Dive Brief:
- At least 74 workers are dead and two injured in the wake of a Nov. 24 platform and scaffolding collapse at a $1.1 billion coal power plant project in China's Jiangxi Province, according to USA Today.
- The workers were building the interior wall of a new cooling tower when the platform on which they were working — 200 feet in the air — collapsed, according to The New York Times.
- Chinese officials arrested 13 individuals connected with the incident and said their investigation centered around the plant's engineering firm, Hebei Yineng, which has had previous job site fatalities and is working on several power plants at once.
Dive Insight:
According to The Times, the platform fell after a crane collapsed, but authorities have not yet released a definitive cause of the accident. The tower is expected to be complete in 2018, and prior to the collapse, workers had completed 230 of its 541 feet.

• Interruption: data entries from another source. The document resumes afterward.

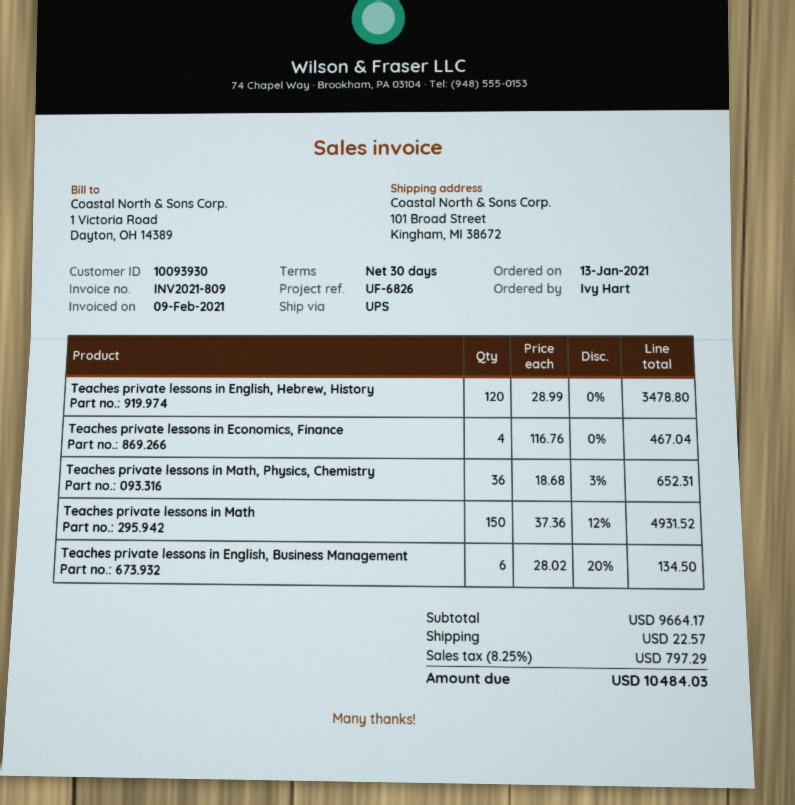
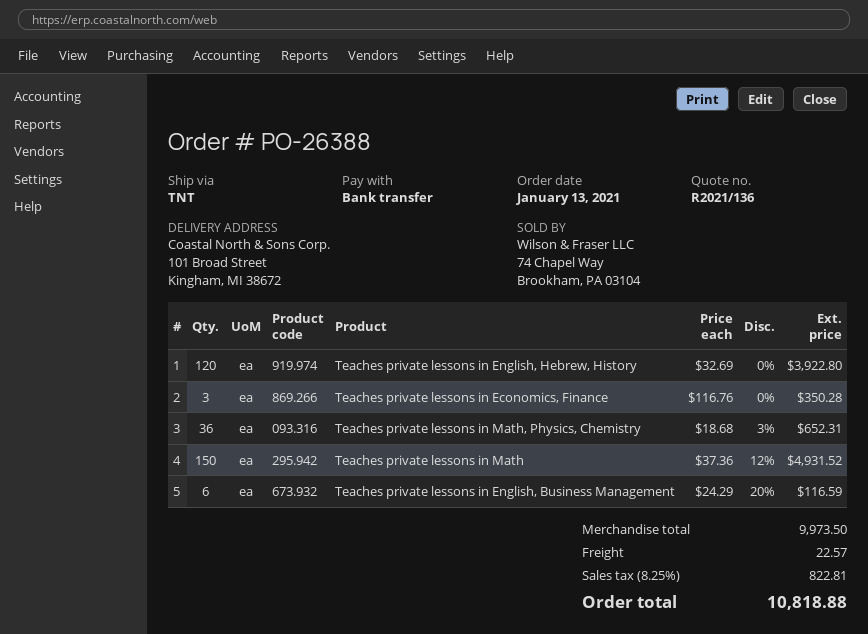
shipping method: UPS -> TNT
Teaches private lessons in English, Hebrew, History: 120 x 28.99 = 3478.80 -> 120 x 32.69 = 3922.80
Teaches private lessons in Economics, Finance: 4 x 116.76 = 467.04 -> 3 x 116.76 = 350.28
Teaches private lessons in English, Business Management: 6 x 28.02 - 20% = 134.50 -> 6 x 24.29 - 20% = 116.59
subtotal: 9664.17 -> 9973.50
tax: 8.25% = 797.29 -> 8.25% = 822.81
total: 10484.03 -> 10818.88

China has an unenviable record when it comes to worker safety, and, according to The Times, experts have pointed the finger at corruption, a desire to keep the country's sluggish economic engine running and "lax enforcement of safety rules" as causes for such a high fatality rate. From January through June of this year, more than 24,000 Chinese workers were injured, while more than 14,100 died. However, that figure is a 5.3% improvement from the first half of 2015.

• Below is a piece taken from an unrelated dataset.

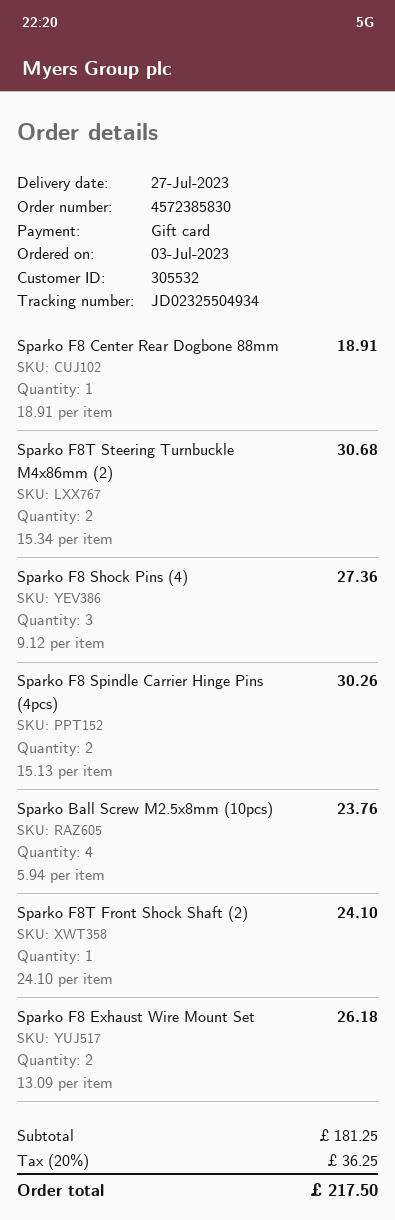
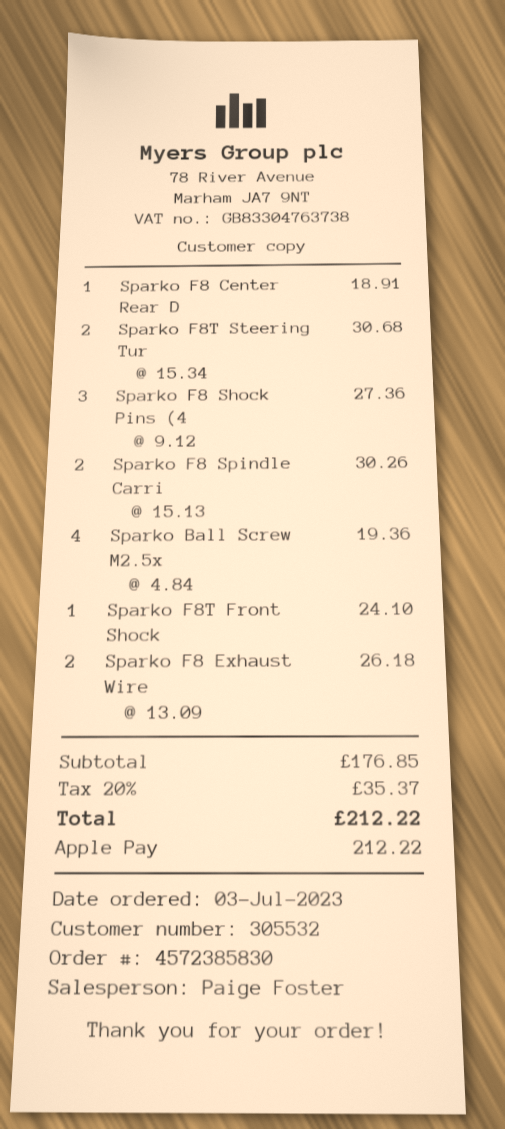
payment method: gift card -> Apple Pay
Sparko Ball Screw M2.5x8mm (10pcs): 4 x 5.94 = 23.76 -> 4 x 4.84 = 19.36
subtotal: 181.25 -> 176.85
tax: 20% = 36.25 -> 20% = 35.37
total: 217.50 -> 212.22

While that is modest progress, it seems that adhering to modern standards of a safe workplace has been an issue for Chinese construction officials. Almost one year ago, a catastrophic landslide, initiated by piles of construction debris, killed about 70 people in Shenzhen. According to witnesses, construction crews had been dumping their waste material on a hill above residences and businesses for two years when it became unstable. The slide destroyed more than 30 factories, worker and other residences and many additional buildings. The dumpsite was one of a dozen set up by government officials to accommodate the waste put out by that area's booming construction industry.